____ Records for this task

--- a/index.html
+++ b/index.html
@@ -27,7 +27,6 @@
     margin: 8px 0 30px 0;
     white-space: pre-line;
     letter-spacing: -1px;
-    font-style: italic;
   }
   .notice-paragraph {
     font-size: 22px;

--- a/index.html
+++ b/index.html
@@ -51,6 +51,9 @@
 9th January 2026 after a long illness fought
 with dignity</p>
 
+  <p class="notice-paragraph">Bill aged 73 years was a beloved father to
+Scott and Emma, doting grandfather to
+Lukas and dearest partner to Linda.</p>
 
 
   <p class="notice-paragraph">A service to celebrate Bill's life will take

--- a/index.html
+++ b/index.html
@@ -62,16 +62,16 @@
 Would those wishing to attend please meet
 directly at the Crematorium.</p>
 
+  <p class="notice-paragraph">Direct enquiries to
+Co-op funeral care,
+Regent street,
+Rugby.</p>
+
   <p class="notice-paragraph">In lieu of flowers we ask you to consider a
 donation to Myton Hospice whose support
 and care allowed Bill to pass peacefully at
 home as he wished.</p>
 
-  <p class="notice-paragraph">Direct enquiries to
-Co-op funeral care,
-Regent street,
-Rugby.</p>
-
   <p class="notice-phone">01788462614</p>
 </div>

________

Exercise instructions:
Type out the records again exactly, line for line.

Written solution:
--- a/index.html
+++ b/index.html
@@ -27,7 +27,6 @@
     margin: 8px 0 30px 0;
     white-space: pre-line;
     letter-spacing: -1px;
-    font-style: italic;
   }
   .notice-paragraph {
     font-size: 22px;

--- a/index.html
+++ b/index.html
@@ -51,6 +51,9 @@
 9th January 2026 after a long illness fought
 with dignity</p>
 
+  <p class="notice-paragraph">Bill aged 73 years was a beloved father to
+Scott and Emma, doting grandfather to
+Lukas and dearest partner to Linda.</p>
 
 
   <p class="notice-paragraph">A service to celebrate Bill's life will take

--- a/index.html
+++ b/index.html
@@ -62,16 +62,16 @@
 Would those wishing to attend please meet
 directly at the Crematorium.</p>
 
+  <p class="notice-paragraph">Direct enquiries to
+Co-op funeral care,
+Regent street,
+Rugby.</p>
+
   <p class="notice-paragraph">In lieu of flowers we ask you to consider a
 donation to Myton Hospice whose support
 and care allowed Bill to pass peacefully at
 home as he wished.</p>
 
-  <p class="notice-paragraph">Direct enquiries to
-Co-op funeral care,
-Regent street,
-Rugby.</p>
-
   <p class="notice-phone">01788462614</p>
 </div>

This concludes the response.